EgyptFeatures/Interviews

Violence, a pandemic issue for women worldwide

The United Nations Commission on the Status of Women says violence has become a global pandemic against women, whereby one out of every three women around the world is either raped, beaten or mistreated.
 
Studies indicate that approximately 35 percent of women worldwide are subject to physical abuse, sexual abuse or both. This violence is in direct violation of their human rights and fundamental freedoms.
 
The Beijing Declaration, which was adopted by 189 countries in 1995, called for putting an end to all forms of violence against women and girls. It has defined violence against women as any act of violence based on gender and resulting in harming women physically, sexually or psychologically.
 
Manifestations of violence against women include domestic violence, such as beating and sexual assault on girls, marital rape and forced marriage, and community violence, such as rape, assault, harassment, intimidation at places of work, women trafficking, forced prostitution and forced abortion.
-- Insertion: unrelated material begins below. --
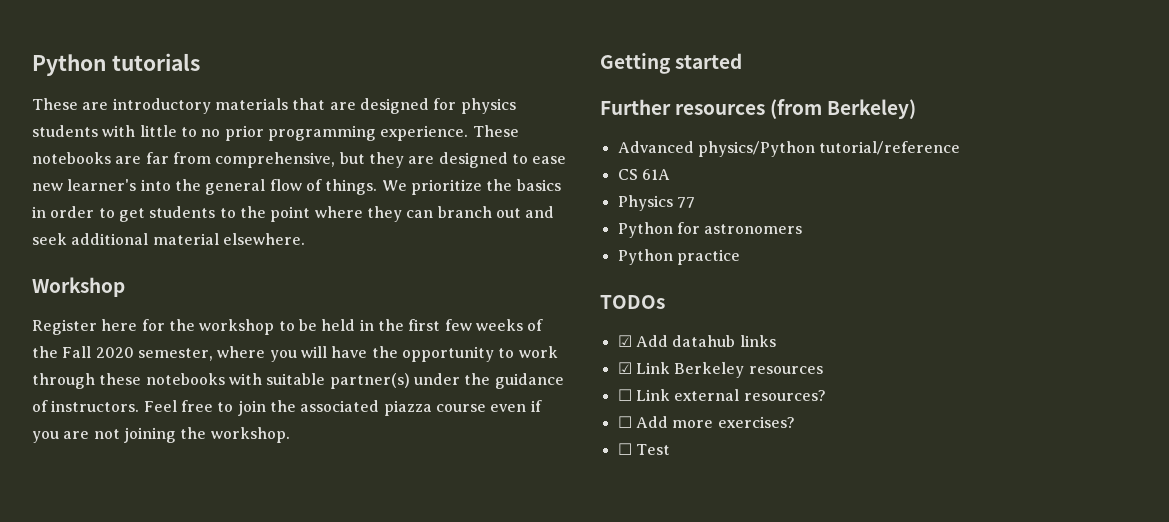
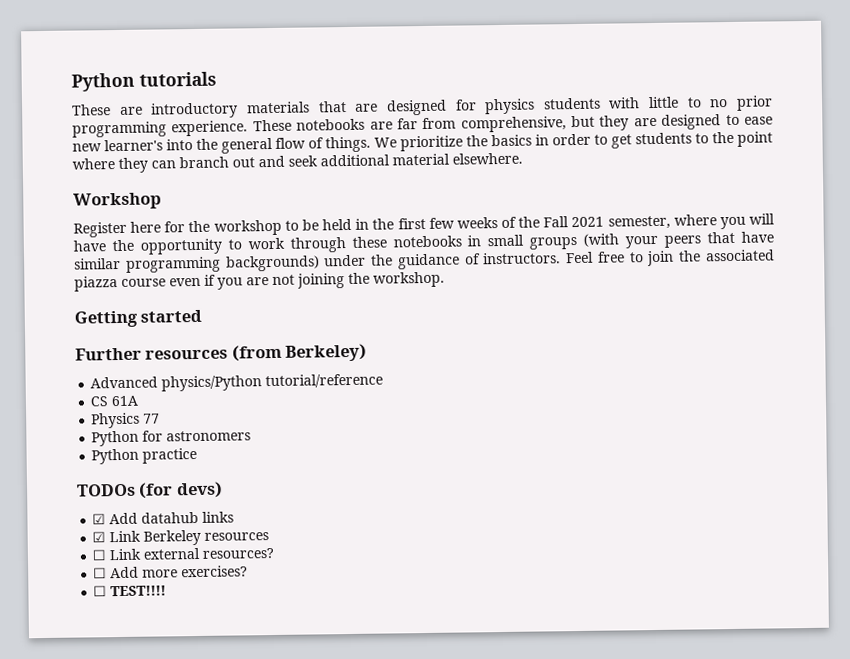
[95,347,134,358] 2020 -> [571,216,605,228] 2021
[228,373,410,389] with suitable partner(s) -> [467,231,774,250] [74,255,320,273] in small groups (with your peers that have similar programming backgrounds)
(665, 302) none -> [138,481,223,499] (for devs)
[635,444,670,455] Test -> [110,585,167,597] TEST!!!!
They also include acts of violence perpetrated or condoned by the state, such as forced sterilization, compulsory use of contraceptives and female genital mutilation.
 
Although the laws in two-thirds of the world's countries prohibit community violence against women, only 52 countries criminalize marital rape, while 2.6 billion women and girls live in countries that do not criminalize it.
 
According to statistics released by the United Nations on the 20th anniversary of the Beijing Declaration, 4.5 million people around the world are victims of sexual abuse, of whom 98 percent are females. Seven hundred million girls have been forced into early marriages and 250 million of them were married before the age of 15.
 
The statistics also note that there are 133 million girls and women who were forced to undergo female genital mutilation in 29 countries in Africa and the Middle East, where this is common practice. This phenomenon has been reduced by one-third when compared to 30 years ago.
 
Equality Now, an international organization striving to end violence and discrimination against women and girls, says 44 countries violate the laws of women's rights and the terms of the Beijing Declaration, adding that countries like Lebanon, Malta, Costa Rica, Ethiopia, Peru and Uruguay do not penalize kidnappers if they marry their victims.
 
The Beijing Declaration urges governments to condemn violence against women, refrain from invoking violent traditions, punish perpetrators of such practices and encourage research into the causes of violence against women and the nature and seriousness of the consequences.